Keith Haring is in a studio, flipping over a tape playing the Talking Heads’ “Psycho Killer.” Basquiat is in a limo, watching a screen. Andy Warhol is in a jewelry store. Who are these people, and where are they? What is it that they are all taking part in?
I am in Paige Powell’s The Ride, and adjacently, in Kenny Scharf’s Cosmic Cavern, which are both in the Portland Art Museum, through the beginning of April. These two installations are specifically placed on the same floor, next to each other, because they both are representative of a particular New York City art scene in the 1980s.
Powell documented this art scene with photograph and VHS video. The Ride combines a number of these video clips, projecting them on a wall, superimposed inside of an image of another screen: the TV inside the back of a limo, on which Basquiat is watching something unknown (it turns out to be the movie Goldfinger, but this wouldn’t be apparent without the gallery text). Behind the video, is an alcove covered in photos of the time–the famous artists and their milieu, engaged in scenes not unlike those on the video.
Down the hall is Cosmic Cavern, a day-glo panoply of ephemera that might date from the streets of 1980s New York: destroyed televisions, children’s toys, consumer packaging, magazine images, holiday decorations, fragments of broken mirror, and a disco ball. The materials cover the interior walls of a small wooden cube, slathered in reflective, fluorescent paint, set ablaze by blacklight bulbs, and animated by recordings of radio broadcasts from the era. The first incarnation of this installation was set up in the loft that Keith Haring and Kenny Scharf shared, in 1981. In The Ride, one of the video clips shows Haring leading Powell’s camera up the stairs, and into a blacklight room that very well might be this installation.

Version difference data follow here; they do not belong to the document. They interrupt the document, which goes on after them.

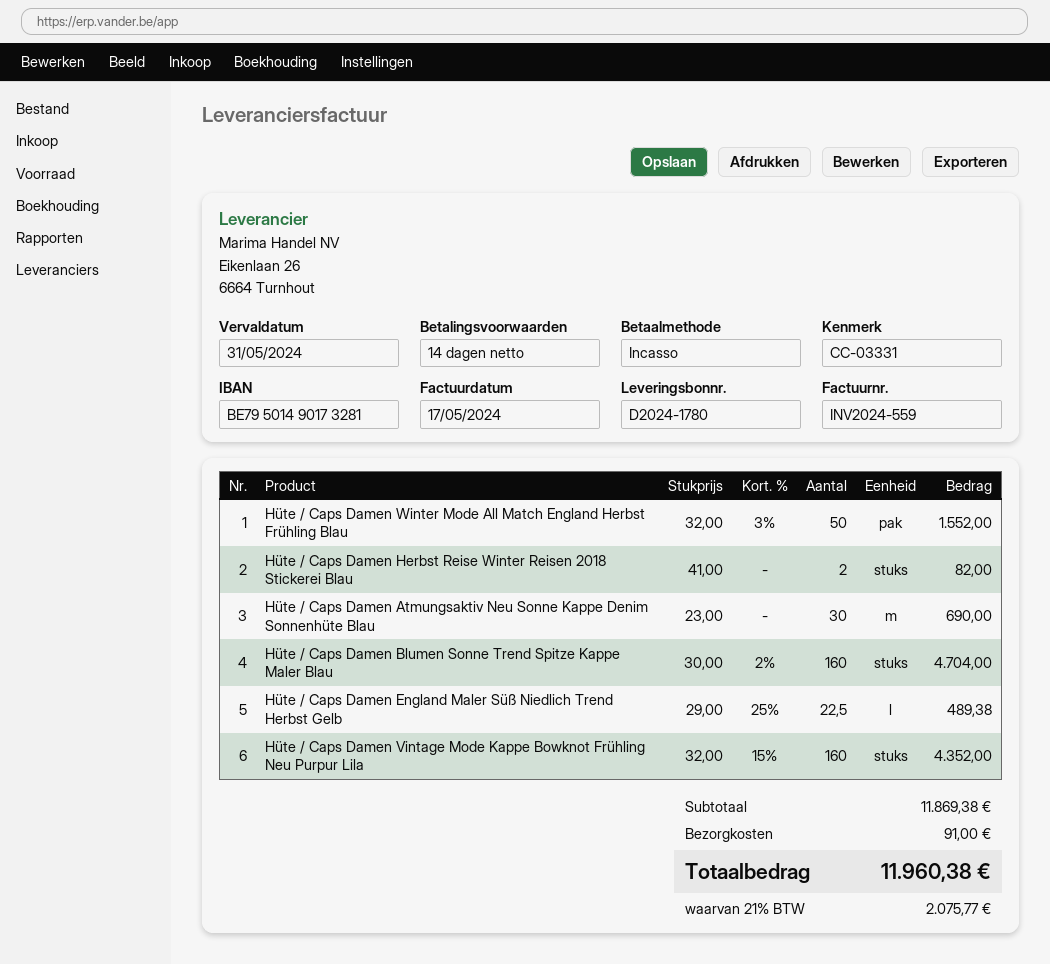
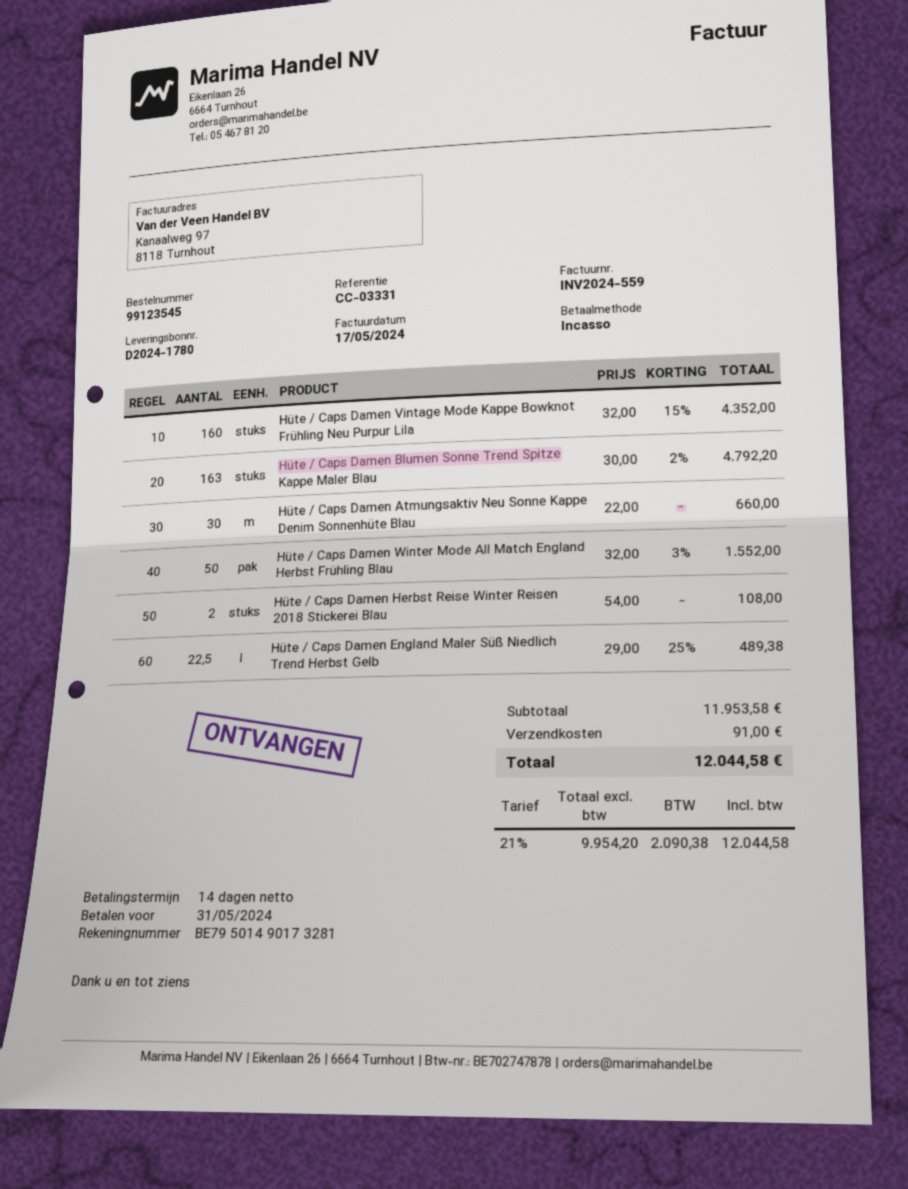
Hüte / Caps Damen Herbst Reise Winter Reisen 2018 Stickerei Blau: 2 x 41.00 = 82.00 -> 2 x 54.00 = 108.00
Hüte / Caps Damen Atmungsaktiv Neu Sonne Kappe Denim Sonnenhüte Blau: 30 x 23.00 = 690.00 -> 30 x 22.00 = 660.00
Hüte / Caps Damen Blumen Sonne Trend Spitze Kappe Maler Blau: 160 x 30.00 - 2% = 4704.00 -> 163 x 30.00 - 2% = 4792.20
subtotal: 11869.38 -> 11953.58
tax: 21% = 2075.77 -> 21% = 2090.38
total: 11960.38 -> 12044.58

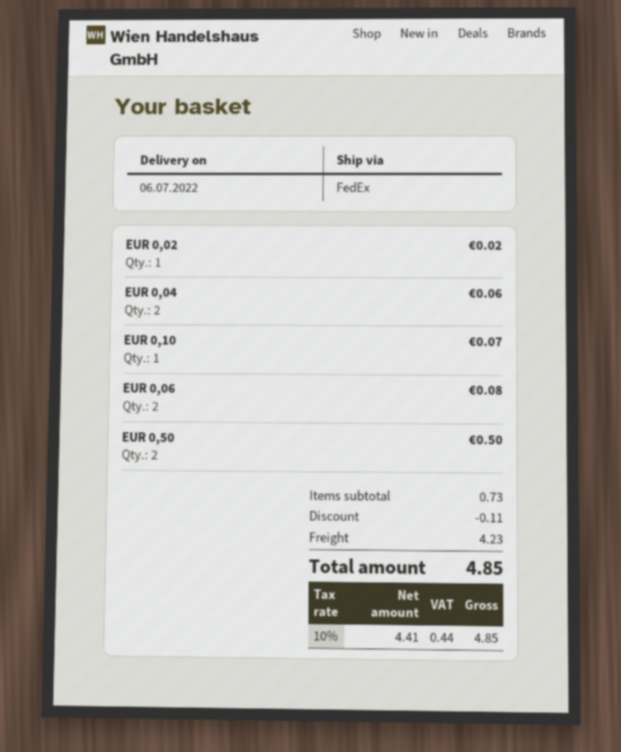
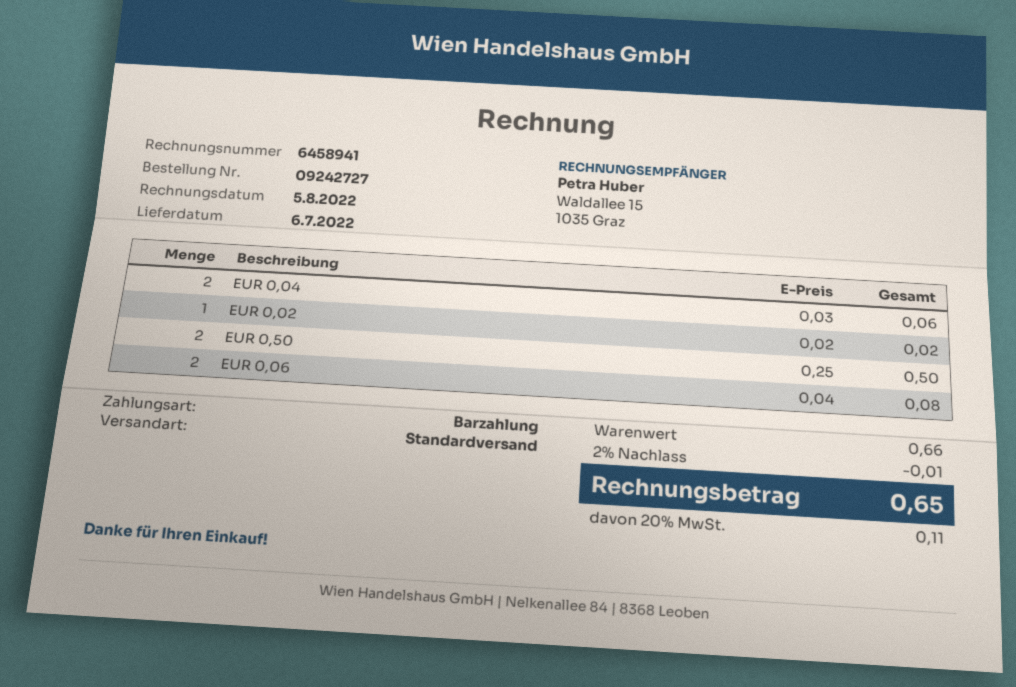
shipping method: FedEx -> standard
EUR 0,10: 1 for 0.07 -> none
subtotal: 0.73 -> 0.66
discount: 0.11 -> 0.01
shipping: 4.23 -> none
tax: 10% = 0.44 -> 20% = 0.11
total: 4.85 -> 0.65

Who are all of these people, featured in the photographs and video? What is it that they are participating in? They are in a room, in a store, in a party, in a studio, in a scene, in a decade, in a photograph, in a video clip, in an art installation. These two works attempt to describe a time and place. They do so using two very different methods: one, the documentary technology of video and image, the other, the evocative use of assemblage sculpture, simultaneously deploying recognizable objects, and obscuring them under shimmering color, that breaks each object individually and unites them together. The effect is quite palpable. In each installation I feel that the forces of time and space are being seized, manipulated around me with the magic of a time machine. But where am I going? Can I be transported to this different time and place? I can exist in the same dimension that these artists once existed?
The VHS quality, itself a product of the time period, is sketchy and faded, the colors and light poorly recorded. In the video clip showing Haring climbing the dark stairs to the blacklight-lit loft, existing only in a mystical dimension of the 1980s in New York City, the video is grainy. In the blacklight, Haring’s white T-shirt glows, but his body becomes invisible. White garments from other unknown people dance in the dark, bobbing up and down in the video like ghosts. The garbled sound of unrecognizable music mixes among the different video feeds, and with the music from Cosmic Cavern down the hall. A universe is being conjured in these works. But where am I now? Haring, Basquiat, Warhol–are all tragically dead. Like we all will be, one day. But what universe am I in? Where is my milieu? What will document this experience today, in the 2010s, and will anyone watch it in a distant future?
Time is always removed. Like the wooden walls, temporarily constructed to contain the space of a gallery installation, time is a thing that you exist within. Until suddenly, you don’t.